• _MATERIAL FOR THIS EXERCISE_:
== Segment start ==

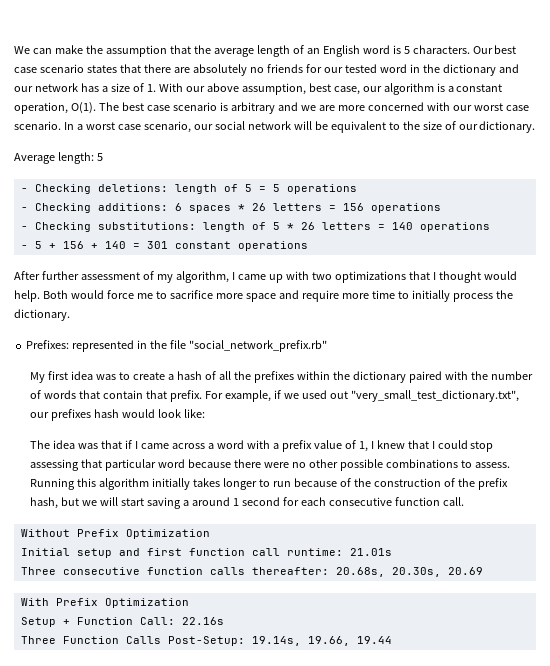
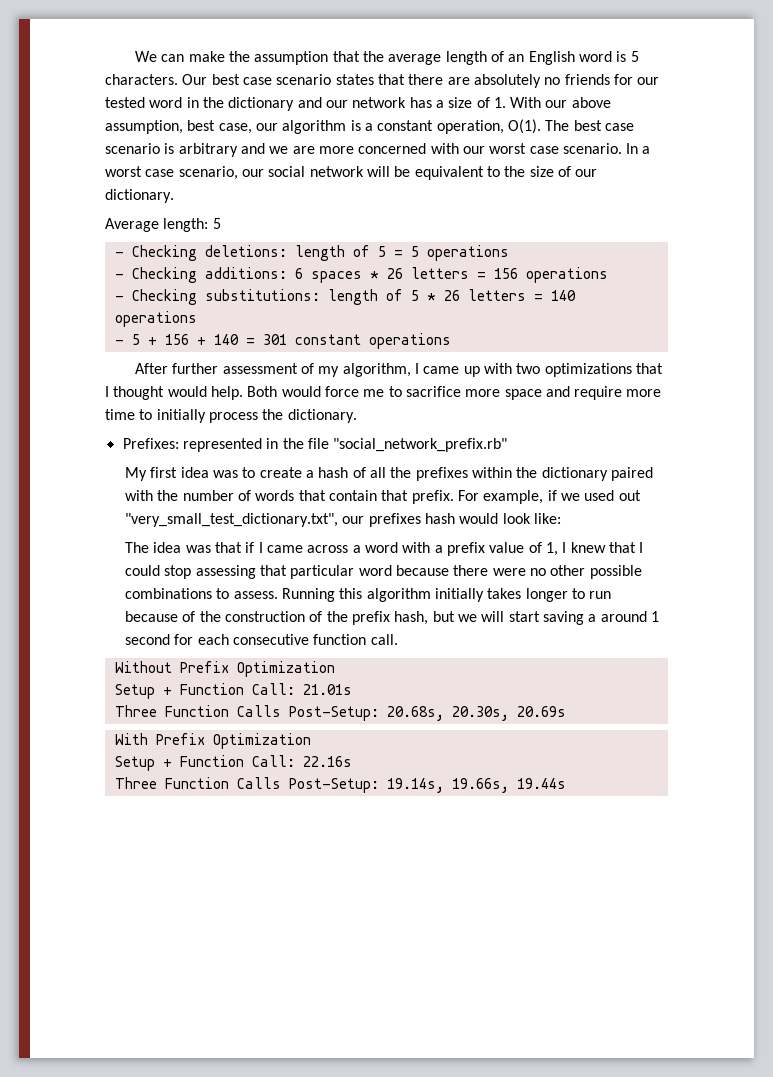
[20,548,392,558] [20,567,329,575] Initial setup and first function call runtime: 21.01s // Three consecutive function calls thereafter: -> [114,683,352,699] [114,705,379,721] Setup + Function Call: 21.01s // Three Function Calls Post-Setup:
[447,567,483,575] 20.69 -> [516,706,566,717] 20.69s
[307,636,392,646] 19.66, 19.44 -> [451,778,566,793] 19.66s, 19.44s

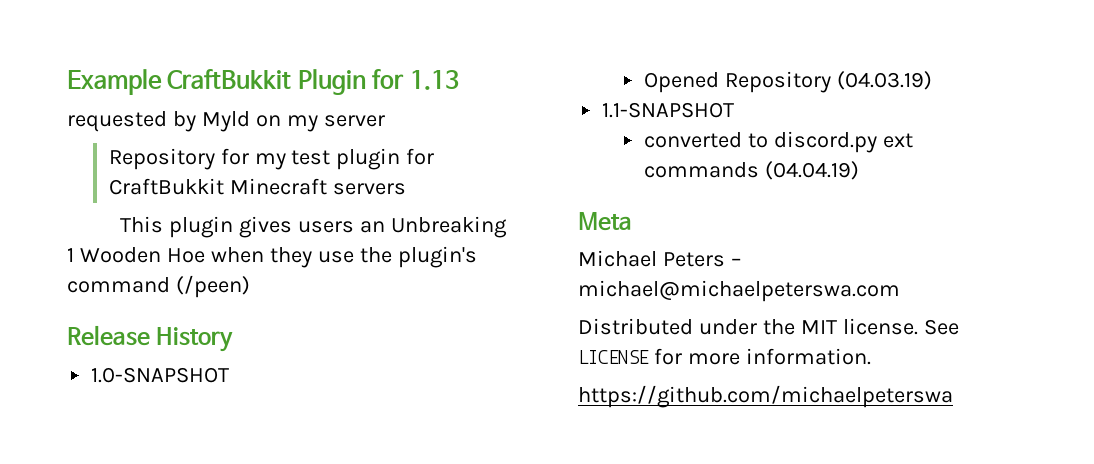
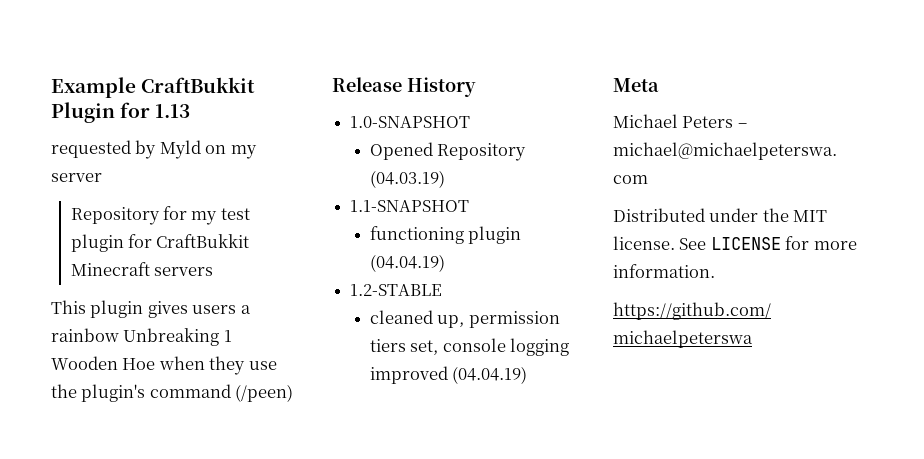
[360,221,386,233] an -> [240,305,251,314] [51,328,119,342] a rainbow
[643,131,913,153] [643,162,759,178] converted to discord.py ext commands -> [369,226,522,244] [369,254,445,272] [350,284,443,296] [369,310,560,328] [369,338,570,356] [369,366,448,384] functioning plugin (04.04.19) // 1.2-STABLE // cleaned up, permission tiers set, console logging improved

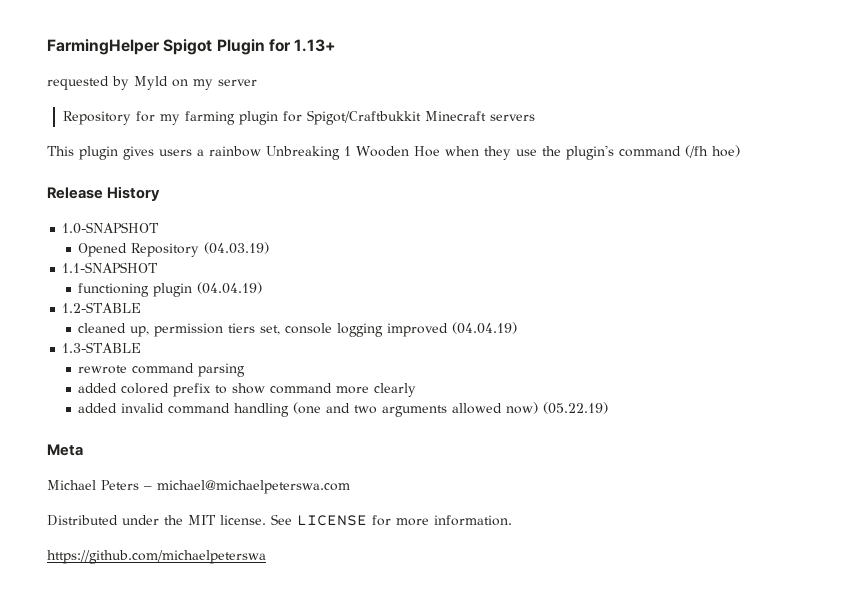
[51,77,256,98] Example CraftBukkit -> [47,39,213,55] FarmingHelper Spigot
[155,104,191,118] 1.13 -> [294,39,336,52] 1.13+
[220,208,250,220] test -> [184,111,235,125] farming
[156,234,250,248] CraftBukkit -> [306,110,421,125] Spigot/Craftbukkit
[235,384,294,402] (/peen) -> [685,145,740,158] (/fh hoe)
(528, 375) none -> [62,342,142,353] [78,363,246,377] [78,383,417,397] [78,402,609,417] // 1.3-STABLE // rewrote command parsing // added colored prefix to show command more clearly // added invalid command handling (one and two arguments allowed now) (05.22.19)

== Segment end ==
== Segment start ==

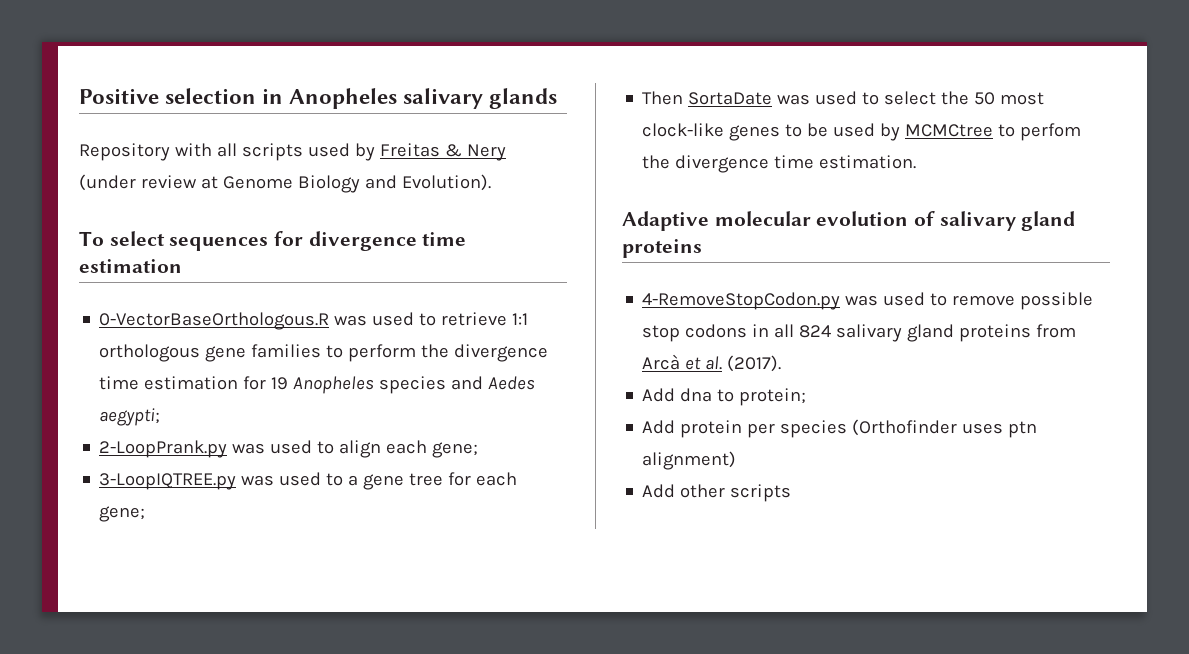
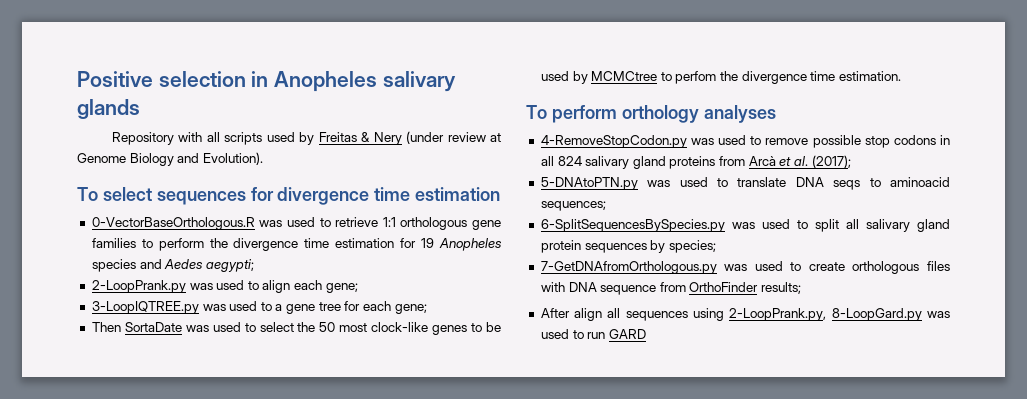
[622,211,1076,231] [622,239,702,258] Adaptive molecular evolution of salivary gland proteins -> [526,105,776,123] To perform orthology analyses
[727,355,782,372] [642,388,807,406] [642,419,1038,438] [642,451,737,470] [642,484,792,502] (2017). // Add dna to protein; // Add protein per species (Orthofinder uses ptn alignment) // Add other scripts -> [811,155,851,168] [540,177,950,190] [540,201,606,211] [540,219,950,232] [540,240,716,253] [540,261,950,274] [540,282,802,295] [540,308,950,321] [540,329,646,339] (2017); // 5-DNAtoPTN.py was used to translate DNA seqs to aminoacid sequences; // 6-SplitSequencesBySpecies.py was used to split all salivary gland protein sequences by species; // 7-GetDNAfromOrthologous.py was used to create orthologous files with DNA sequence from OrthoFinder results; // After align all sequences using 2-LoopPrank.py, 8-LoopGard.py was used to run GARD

== Segment end ==

• _PROBLEM REQUIREMENTS_: In the entries above, find the line with "[20,548,392,558] [20,567,329,575] Initial" and the line with "[156,234,250,248] CraftBukkit ->". Return exactly those lines and all the ones between them, pictures excluded.

• _PROBLEM SOLUTION_:
[20,548,392,558] [20,567,329,575] Initial setup and first function call runtime: 21.01s // Three consecutive function calls thereafter: -> [114,683,352,699] [114,705,379,721] Setup + Function Call: 21.01s // Three Function Calls Post-Setup:
[447,567,483,575] 20.69 -> [516,706,566,717] 20.69s
[307,636,392,646] 19.66, 19.44 -> [451,778,566,793] 19.66s, 19.44s

[360,221,386,233] an -> [240,305,251,314] [51,328,119,342] a rainbow
[643,131,913,153] [643,162,759,178] converted to discord.py ext commands -> [369,226,522,244] [369,254,445,272] [350,284,443,296] [369,310,560,328] [369,338,570,356] [369,366,448,384] functioning plugin (04.04.19) // 1.2-STABLE // cleaned up, permission tiers set, console logging improved

[51,77,256,98] Example CraftBukkit -> [47,39,213,55] FarmingHelper Spigot
[155,104,191,118] 1.13 -> [294,39,336,52] 1.13+
[220,208,250,220] test -> [184,111,235,125] farming
[156,234,250,248] CraftBukkit -> [306,110,421,125] Spigot/Craftbukkit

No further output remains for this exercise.